The effects of Ca2+-activated K+ (BK) channel modulation by Paxilline (PAX) (10(-7)-10(-4) M), Iberiotoxin (IbTX) (0.1-1 x 10(-6) M) and Resveratrol (RESV) (1-2 x 10(-4) M) on cell cycle and proliferation, AKT1p(Ser473) phosphorylation, cell diameter, and BK currents were investigated in SH-SY5Y cells using Operetta-high-content-Imaging-System, ELISA-assay, impedentiometric counting method and patch-clamp technique, respectively. IbTX (4 x 10(-7) M), PAX (5 x 10(-5) M) and RESV (10(-4) M) caused a maximal decrease of the outward K+ current at +30 mV (Vm) of -38.3 +/- 10%, -31.9 +/- 9% and -43 +/- 8%, respectively, which was not reversible following washout and cell depolarization.
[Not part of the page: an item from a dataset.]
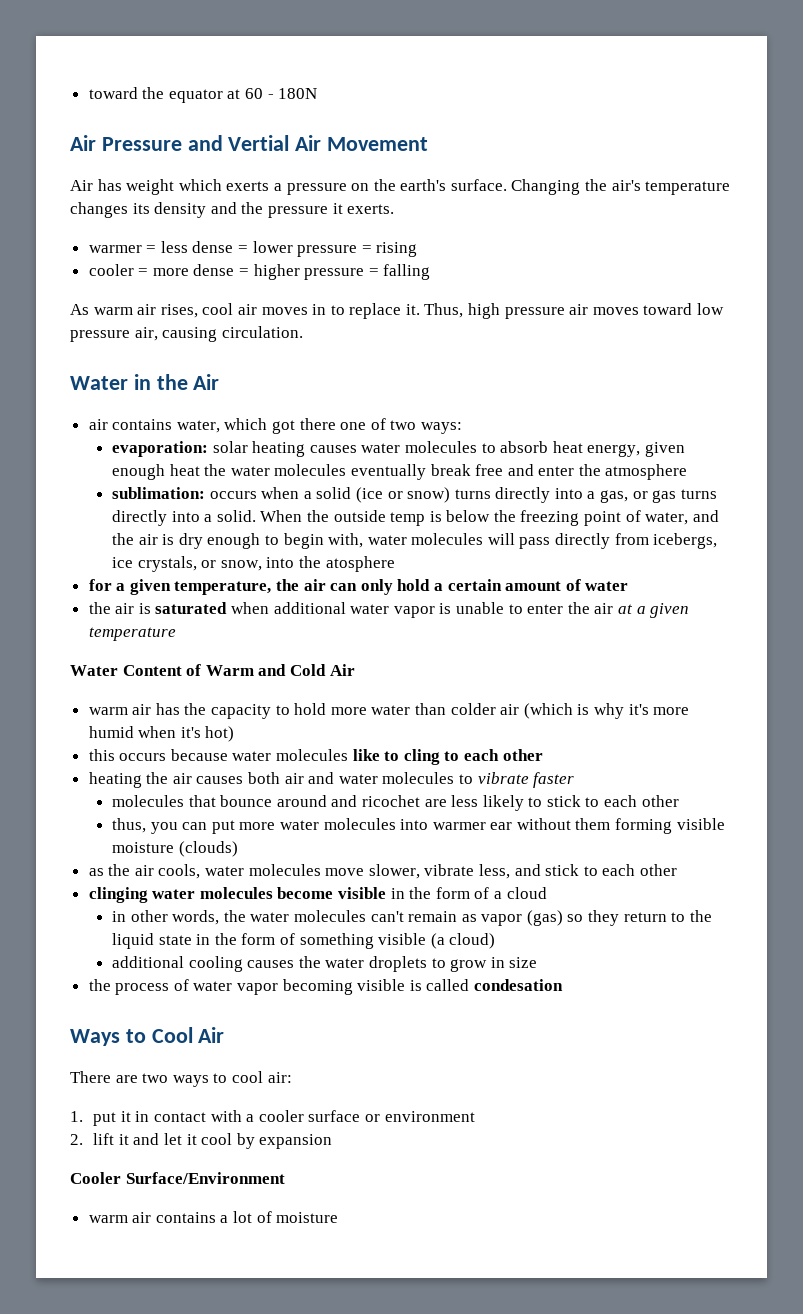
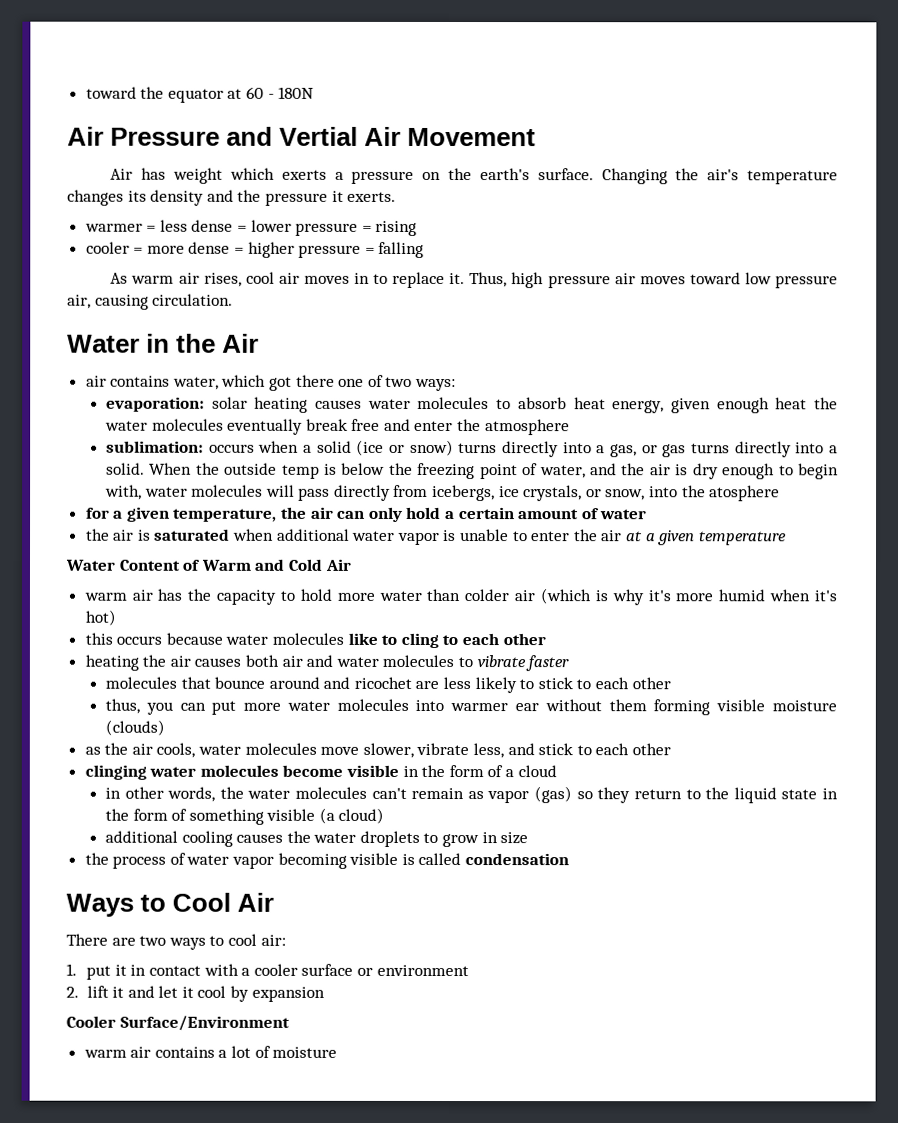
[474,979,564,991] condesation -> [465,853,570,866] condensation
After 6h of incubation, the drugs concentration dependently reduced proliferation. A maximal reduction of cell proliferation, respectively of -60 +/- 8% for RESV (2 x 10(-4) M) (IC50 = 1.50 x 10(-4) M), -65 +/- 6% for IbTX (10(-6) M) (IC50 = 5 x 10(-7) M), -97 +/- 6% for PAX (1 x 10(-4) M) (IC50 = 1.06 x 10(-5) M) and AKT1p(ser473) dephosphorylation was observed. PAX induced a G1/G2 accumulation and contraction of the S-phase, reducing the nuclear area and cell diameter. IbTX induced G1 contraction and G2 accumulation reducing diameter. RESV induced G2 accumulation and S contraction reducing diameter. These drugs share common actions leading to a block of the surface membrane BK channels with cell depolarization and calcium influx, AKT1p(ser473) dephosphorylation by calcium-dependent phosphatase, accumulation in the G2 phase, and a reduction of diameter and proliferation. In addition, the PAX action against nuclear membrane BK channels potentiates its antiproliferative effects with early apoptosis.